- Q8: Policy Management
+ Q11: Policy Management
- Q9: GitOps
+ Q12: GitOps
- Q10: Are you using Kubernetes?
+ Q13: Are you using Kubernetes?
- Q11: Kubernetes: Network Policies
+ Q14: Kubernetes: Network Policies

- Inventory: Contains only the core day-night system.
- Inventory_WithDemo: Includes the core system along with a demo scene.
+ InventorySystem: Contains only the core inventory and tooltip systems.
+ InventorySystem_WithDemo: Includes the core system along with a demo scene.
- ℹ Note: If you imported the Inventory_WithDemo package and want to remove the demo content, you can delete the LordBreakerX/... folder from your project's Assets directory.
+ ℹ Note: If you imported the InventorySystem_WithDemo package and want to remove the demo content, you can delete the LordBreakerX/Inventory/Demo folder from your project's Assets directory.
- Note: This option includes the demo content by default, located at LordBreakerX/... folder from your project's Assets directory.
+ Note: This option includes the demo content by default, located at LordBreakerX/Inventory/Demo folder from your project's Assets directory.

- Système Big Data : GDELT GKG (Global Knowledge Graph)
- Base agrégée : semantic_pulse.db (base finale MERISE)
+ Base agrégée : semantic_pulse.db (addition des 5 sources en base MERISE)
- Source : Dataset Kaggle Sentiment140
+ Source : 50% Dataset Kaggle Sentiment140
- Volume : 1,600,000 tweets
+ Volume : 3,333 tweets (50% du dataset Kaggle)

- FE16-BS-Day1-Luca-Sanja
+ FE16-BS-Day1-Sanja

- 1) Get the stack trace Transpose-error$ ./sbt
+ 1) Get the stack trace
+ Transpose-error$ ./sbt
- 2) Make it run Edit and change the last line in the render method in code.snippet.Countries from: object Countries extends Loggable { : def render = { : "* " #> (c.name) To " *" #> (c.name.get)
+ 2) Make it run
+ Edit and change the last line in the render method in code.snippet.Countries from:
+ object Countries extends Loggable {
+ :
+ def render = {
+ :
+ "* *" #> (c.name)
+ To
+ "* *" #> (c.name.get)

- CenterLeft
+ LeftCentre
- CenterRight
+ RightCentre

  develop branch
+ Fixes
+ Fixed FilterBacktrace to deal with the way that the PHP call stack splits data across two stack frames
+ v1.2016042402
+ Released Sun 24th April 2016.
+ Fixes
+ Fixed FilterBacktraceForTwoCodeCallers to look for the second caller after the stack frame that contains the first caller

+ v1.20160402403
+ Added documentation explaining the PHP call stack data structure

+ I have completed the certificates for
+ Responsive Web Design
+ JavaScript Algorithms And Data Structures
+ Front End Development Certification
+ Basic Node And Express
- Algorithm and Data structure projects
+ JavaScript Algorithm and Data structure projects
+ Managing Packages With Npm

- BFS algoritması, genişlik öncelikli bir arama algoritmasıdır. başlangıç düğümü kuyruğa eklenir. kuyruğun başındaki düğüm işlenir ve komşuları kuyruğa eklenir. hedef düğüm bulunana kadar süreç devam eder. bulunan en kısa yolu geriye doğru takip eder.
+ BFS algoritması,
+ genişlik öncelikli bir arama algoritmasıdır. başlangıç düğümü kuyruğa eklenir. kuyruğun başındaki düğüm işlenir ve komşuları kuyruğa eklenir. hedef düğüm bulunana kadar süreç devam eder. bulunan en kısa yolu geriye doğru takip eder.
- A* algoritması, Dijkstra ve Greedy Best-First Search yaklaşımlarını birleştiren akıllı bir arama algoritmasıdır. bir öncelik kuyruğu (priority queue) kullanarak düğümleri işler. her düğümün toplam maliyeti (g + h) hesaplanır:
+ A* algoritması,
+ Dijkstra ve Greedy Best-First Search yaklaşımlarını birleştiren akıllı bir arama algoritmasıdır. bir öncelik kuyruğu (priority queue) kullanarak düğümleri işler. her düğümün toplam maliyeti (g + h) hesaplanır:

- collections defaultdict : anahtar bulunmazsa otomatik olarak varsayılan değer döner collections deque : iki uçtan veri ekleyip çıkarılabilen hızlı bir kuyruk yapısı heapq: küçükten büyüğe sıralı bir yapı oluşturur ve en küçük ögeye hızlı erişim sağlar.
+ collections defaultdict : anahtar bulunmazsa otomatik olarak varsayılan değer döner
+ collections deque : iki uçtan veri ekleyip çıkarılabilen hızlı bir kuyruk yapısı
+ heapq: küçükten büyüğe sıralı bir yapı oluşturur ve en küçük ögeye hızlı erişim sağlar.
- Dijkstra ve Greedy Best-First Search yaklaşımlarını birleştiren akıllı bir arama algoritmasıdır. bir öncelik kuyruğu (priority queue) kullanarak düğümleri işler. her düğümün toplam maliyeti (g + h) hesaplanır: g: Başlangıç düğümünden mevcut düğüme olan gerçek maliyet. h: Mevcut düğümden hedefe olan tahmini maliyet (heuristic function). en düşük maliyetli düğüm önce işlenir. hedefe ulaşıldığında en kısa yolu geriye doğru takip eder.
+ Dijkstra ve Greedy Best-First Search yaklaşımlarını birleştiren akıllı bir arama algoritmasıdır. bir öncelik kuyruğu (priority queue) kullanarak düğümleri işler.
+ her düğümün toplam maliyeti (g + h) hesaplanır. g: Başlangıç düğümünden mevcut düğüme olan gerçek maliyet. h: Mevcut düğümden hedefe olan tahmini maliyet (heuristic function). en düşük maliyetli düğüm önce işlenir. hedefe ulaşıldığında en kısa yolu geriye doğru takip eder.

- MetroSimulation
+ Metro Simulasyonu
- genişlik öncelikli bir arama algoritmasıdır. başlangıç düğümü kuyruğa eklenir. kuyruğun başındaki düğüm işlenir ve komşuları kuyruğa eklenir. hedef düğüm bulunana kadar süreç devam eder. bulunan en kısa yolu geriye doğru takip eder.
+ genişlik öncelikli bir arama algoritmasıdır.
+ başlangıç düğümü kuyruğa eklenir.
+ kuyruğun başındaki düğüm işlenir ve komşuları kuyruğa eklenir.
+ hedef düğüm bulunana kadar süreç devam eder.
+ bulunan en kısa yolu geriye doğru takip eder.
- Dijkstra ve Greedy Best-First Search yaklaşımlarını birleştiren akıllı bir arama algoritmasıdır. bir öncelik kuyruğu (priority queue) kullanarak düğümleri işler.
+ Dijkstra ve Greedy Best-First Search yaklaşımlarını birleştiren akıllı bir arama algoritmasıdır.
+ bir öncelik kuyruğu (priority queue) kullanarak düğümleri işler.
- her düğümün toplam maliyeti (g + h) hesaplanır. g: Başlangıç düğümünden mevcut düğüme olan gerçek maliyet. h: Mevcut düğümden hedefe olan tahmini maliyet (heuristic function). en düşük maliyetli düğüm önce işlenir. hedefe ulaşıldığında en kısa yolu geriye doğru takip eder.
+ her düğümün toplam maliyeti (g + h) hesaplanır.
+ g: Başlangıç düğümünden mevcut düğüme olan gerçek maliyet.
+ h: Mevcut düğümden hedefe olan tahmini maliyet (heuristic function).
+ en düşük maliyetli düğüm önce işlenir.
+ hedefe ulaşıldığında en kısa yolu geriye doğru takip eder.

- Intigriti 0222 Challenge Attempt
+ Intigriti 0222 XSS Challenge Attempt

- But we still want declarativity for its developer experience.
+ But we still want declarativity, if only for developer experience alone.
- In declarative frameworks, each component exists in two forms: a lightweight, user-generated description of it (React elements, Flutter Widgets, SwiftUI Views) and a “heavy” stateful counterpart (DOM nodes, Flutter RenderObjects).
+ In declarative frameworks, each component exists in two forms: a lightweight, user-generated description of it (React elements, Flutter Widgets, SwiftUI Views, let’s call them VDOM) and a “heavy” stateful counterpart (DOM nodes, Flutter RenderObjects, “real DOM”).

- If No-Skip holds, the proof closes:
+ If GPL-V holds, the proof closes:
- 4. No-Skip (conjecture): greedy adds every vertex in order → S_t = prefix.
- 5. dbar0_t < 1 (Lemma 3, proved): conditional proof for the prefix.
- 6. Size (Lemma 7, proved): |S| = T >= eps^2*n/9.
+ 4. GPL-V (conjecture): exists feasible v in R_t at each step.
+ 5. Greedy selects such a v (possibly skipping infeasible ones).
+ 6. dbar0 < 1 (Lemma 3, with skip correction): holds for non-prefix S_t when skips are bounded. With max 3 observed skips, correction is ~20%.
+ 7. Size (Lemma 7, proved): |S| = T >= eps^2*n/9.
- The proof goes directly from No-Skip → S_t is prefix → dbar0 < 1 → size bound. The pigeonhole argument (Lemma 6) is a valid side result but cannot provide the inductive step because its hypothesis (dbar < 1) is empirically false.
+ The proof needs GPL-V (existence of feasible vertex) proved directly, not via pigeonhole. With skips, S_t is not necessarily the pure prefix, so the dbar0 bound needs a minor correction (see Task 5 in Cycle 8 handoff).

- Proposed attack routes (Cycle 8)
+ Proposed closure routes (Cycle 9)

__Work required__.
Copy out the data above word for word, starting at its first line and ending with the line that contains "- Source : Dataset Kaggle Sentiment140".

__Output for this exercise__.
- Q8: Policy Management
+ Q11: Policy Management
- Q9: GitOps
+ Q12: GitOps
- Q10: Are you using Kubernetes?
+ Q13: Are you using Kubernetes?
- Q11: Kubernetes: Network Policies
+ Q14: Kubernetes: Network Policies

- Inventory: Contains only the core day-night system.
- Inventory_WithDemo: Includes the core system along with a demo scene.
+ InventorySystem: Contains only the core inventory and tooltip systems.
+ InventorySystem_WithDemo: Includes the core system along with a demo scene.
- ℹ Note: If you imported the Inventory_WithDemo package and want to remove the demo content, you can delete the LordBreakerX/... folder from your project's Assets directory.
+ ℹ Note: If you imported the InventorySystem_WithDemo package and want to remove the demo content, you can delete the LordBreakerX/Inventory/Demo folder from your project's Assets directory.
- Note: This option includes the demo content by default, located at LordBreakerX/... folder from your project's Assets directory.
+ Note: This option includes the demo content by default, located at LordBreakerX/Inventory/Demo folder from your project's Assets directory.

- Système Big Data : GDELT GKG (Global Knowledge Graph)
- Base agrégée : semantic_pulse.db (base finale MERISE)
+ Base agrégée : semantic_pulse.db (addition des 5 sources en base MERISE)
- Source : Dataset Kaggle Sentiment140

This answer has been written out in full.